BEGIN DATA PROVIDED

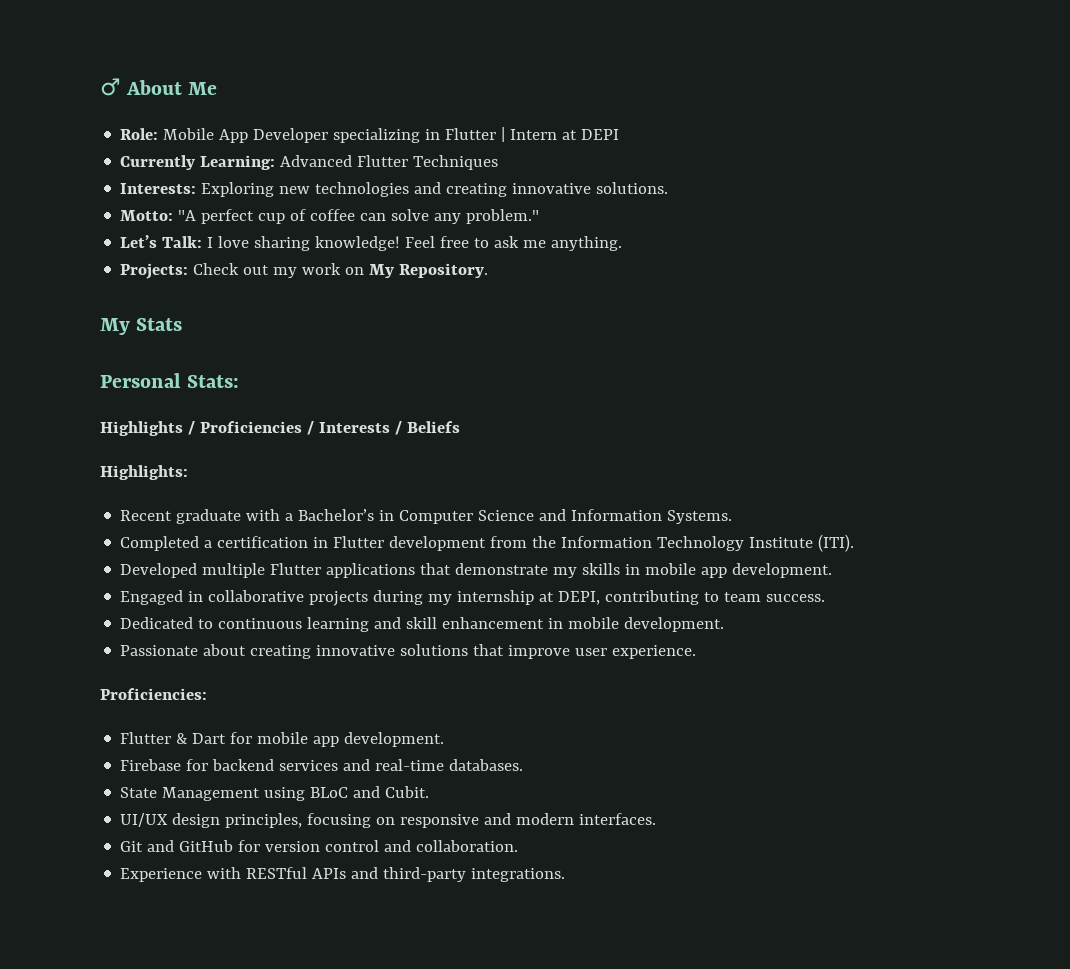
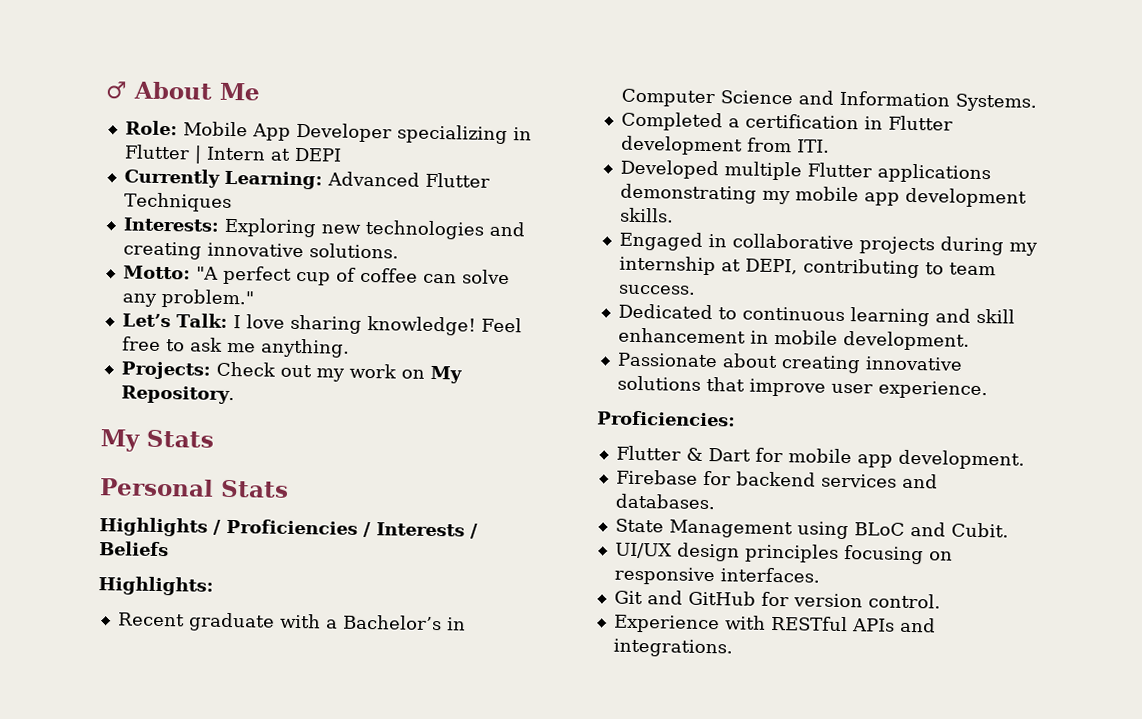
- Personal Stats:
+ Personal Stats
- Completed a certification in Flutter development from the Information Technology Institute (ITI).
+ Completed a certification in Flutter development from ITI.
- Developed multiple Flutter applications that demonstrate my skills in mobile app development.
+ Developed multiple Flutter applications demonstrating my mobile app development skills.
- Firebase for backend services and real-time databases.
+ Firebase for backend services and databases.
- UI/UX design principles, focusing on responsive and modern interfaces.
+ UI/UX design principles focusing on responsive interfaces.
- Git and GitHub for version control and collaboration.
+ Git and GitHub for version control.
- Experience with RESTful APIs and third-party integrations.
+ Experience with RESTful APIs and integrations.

END DATA PROVIDED
BEGIN DATA PROVIDED

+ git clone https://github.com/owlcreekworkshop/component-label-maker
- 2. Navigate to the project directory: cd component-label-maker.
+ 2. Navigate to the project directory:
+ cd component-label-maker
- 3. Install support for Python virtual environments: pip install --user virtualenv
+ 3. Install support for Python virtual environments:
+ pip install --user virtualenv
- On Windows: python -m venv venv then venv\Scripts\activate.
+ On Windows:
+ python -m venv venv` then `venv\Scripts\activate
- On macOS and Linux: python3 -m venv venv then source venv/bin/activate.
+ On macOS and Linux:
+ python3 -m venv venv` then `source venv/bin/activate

END DATA PROVIDED
BEGIN DATA PROVIDED

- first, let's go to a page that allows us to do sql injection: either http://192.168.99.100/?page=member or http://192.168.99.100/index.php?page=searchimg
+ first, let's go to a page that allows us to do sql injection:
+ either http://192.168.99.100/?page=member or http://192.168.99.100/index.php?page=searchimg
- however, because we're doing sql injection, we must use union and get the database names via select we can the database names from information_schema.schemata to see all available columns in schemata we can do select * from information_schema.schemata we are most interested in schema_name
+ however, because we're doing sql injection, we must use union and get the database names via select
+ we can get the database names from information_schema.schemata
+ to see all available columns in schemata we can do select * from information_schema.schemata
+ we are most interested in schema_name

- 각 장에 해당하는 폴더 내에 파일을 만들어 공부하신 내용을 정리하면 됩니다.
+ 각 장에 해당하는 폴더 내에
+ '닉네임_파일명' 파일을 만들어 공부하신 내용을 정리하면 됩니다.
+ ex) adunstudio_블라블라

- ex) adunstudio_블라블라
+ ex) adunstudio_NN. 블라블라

END DATA PROVIDED

Once the line with "app development skills." is found in the records above, print exactly that line and every line after it through the line with "- Git and GitHub".

[EXERCISE RESULT]:
+ Developed multiple Flutter applications demonstrating my mobile app development skills.
- Firebase for backend services and real-time databases.
+ Firebase for backend services and databases.
- UI/UX design principles, focusing on responsive and modern interfaces.
+ UI/UX design principles focusing on responsive interfaces.
- Git and GitHub for version control and collaboration.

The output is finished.